In a quiet, peaceful village, at the end of a tree-lined path, stood a simple house. In it lived a boy slightly older than me, radiating warmth. My everyday questions, the sting of my parents' criticism, a bad grade, the thrill of tomorrow's school trip — I brought them all to him. He kept me company, encouraged me, answered everything.

I never exactly lost that ability. I just became more "rational and objective": I know he was a character my mind invented, that I was only talking to myself. And with that knowledge, the vivid realness of those scenes — the full-body empathy of them — never came back.

I want to build a virtual world where children grow rich inner lives, pulled along by raw curiosity and the urge to explore.

And I want to build a virtual world where adults recover the original heart of their youth, explore their inner selves, and stay safe from this world's "viruses."

In his book on virtual reality, Dr. Zhai Zhenming wrote that technological progress will give virtual worlds a genuine state of immersion — reconstructing us at the level of being. Life, he argued, will only grow more virtual.

The intersection that truly fascinates me is education. Studying is an act "against human nature": attention is born to drift toward whatever is more interesting. Games are different — curiosity, achievement and reward pull people naturally into flow.
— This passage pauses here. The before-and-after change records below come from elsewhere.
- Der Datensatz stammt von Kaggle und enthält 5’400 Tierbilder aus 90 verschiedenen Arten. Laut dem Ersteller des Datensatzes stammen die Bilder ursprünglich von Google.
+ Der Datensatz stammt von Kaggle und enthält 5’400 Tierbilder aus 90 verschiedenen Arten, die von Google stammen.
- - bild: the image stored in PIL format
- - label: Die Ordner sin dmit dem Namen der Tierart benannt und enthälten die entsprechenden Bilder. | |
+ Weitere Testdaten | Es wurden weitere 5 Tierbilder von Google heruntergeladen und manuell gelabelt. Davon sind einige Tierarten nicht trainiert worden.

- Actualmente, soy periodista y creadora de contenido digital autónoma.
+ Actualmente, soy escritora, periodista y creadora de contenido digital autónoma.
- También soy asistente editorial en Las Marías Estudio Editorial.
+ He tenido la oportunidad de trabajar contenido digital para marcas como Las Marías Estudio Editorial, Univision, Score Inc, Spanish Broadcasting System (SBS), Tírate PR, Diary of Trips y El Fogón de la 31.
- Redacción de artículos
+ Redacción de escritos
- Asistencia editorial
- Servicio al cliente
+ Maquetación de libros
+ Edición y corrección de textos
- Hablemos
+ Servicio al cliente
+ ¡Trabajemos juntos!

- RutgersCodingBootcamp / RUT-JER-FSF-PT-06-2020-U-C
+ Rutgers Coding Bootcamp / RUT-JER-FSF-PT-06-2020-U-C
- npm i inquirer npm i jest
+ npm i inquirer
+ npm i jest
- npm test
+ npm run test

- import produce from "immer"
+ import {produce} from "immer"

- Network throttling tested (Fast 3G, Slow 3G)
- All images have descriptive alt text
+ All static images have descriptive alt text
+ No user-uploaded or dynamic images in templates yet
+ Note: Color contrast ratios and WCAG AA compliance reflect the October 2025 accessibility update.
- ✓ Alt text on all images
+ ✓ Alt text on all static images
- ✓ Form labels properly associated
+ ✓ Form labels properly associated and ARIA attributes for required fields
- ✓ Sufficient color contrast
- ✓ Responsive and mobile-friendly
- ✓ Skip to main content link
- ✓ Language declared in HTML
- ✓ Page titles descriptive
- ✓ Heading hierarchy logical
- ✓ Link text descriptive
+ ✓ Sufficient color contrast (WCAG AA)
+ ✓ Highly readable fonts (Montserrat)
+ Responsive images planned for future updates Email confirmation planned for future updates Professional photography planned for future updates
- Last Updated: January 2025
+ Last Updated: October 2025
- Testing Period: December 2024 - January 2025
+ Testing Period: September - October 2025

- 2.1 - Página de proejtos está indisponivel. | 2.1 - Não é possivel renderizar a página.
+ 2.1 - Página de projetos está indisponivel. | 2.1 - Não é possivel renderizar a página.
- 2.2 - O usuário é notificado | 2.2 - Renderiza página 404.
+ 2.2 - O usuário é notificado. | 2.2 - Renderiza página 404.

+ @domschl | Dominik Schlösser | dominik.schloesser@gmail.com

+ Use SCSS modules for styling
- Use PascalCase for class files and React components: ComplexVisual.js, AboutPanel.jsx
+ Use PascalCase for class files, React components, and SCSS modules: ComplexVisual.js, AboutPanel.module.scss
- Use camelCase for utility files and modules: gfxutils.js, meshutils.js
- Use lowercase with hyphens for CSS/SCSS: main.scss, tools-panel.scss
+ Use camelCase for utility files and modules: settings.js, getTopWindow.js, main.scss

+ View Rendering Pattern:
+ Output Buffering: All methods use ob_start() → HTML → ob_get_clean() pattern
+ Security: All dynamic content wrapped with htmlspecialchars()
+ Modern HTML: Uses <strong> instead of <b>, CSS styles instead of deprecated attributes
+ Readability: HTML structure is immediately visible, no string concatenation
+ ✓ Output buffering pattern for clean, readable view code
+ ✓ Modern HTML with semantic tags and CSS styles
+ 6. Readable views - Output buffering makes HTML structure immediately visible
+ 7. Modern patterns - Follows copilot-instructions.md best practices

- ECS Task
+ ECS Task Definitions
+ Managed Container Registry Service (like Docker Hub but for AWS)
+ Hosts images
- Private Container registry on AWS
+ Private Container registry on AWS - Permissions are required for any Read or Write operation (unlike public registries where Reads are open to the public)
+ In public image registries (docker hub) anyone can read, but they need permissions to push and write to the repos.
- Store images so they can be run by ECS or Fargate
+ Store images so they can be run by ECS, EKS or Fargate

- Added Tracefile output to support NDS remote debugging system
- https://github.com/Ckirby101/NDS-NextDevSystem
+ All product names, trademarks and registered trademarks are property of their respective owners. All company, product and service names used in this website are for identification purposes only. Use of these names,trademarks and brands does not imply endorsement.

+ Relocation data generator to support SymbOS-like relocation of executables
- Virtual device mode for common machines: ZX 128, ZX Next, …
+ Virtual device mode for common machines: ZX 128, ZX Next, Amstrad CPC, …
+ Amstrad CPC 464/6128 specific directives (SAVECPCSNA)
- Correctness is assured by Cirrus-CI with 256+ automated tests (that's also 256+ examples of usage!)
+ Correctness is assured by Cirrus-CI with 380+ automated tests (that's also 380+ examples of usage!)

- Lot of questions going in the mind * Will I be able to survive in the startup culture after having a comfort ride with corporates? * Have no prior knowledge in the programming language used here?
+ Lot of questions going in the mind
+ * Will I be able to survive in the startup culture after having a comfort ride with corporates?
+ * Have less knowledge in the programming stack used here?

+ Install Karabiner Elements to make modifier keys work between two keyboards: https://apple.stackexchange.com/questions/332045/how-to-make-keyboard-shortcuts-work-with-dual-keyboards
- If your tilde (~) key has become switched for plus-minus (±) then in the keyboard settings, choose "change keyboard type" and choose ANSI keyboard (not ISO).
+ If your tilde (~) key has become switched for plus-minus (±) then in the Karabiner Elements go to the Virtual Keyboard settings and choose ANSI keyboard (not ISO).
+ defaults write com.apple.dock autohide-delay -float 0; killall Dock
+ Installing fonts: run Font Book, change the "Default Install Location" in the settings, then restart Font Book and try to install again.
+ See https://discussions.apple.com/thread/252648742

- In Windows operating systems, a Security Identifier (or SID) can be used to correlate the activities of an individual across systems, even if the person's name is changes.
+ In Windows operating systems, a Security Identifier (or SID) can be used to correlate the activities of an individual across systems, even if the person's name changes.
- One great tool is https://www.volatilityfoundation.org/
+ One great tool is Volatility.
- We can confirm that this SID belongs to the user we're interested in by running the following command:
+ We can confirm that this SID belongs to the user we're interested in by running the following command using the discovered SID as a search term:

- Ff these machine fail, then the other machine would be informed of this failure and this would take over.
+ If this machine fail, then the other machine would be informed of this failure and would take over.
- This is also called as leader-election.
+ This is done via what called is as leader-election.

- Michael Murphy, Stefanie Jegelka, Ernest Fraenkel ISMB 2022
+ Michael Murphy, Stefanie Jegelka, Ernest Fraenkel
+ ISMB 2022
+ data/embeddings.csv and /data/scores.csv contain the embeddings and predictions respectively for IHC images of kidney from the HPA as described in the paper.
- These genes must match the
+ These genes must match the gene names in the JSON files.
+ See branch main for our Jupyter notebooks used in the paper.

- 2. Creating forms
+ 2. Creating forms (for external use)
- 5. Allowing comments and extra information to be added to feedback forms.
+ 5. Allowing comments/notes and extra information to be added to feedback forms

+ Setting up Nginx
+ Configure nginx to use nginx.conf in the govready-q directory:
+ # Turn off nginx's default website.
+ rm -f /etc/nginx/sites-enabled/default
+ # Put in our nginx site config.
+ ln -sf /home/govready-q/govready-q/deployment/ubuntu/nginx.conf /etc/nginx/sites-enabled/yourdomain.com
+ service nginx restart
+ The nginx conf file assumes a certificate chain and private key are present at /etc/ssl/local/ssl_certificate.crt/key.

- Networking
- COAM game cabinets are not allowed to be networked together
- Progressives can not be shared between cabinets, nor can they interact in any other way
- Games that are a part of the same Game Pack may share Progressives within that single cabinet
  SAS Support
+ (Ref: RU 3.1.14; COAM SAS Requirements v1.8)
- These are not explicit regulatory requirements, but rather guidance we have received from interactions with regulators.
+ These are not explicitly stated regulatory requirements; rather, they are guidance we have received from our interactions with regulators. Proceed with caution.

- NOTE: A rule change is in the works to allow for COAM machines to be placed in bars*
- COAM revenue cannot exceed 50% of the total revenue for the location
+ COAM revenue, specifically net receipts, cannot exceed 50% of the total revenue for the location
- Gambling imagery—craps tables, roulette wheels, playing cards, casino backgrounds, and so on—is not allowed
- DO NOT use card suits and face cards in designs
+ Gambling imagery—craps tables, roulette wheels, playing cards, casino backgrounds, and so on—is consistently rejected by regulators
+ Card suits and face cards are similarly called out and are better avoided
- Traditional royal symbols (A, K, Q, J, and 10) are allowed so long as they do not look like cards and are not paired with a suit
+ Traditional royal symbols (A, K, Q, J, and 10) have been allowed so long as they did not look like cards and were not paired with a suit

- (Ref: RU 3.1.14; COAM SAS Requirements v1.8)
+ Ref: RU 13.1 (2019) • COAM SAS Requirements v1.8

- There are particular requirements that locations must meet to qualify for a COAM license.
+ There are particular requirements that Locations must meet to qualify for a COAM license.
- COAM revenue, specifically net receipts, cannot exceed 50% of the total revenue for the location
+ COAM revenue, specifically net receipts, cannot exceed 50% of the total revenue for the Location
That is why someone can play for hours without fatigue but cannot study for one.

Merging games and learning — making study interesting, meaningful, self-driven — is what I am working on.

The path has changed several times over the years: from gamified course ideas to, today, building small AI applications for education and productivity, one by one. The means keep changing. The ideal never has. It was settled long ago, on those nights when another world was one closed eyelid away.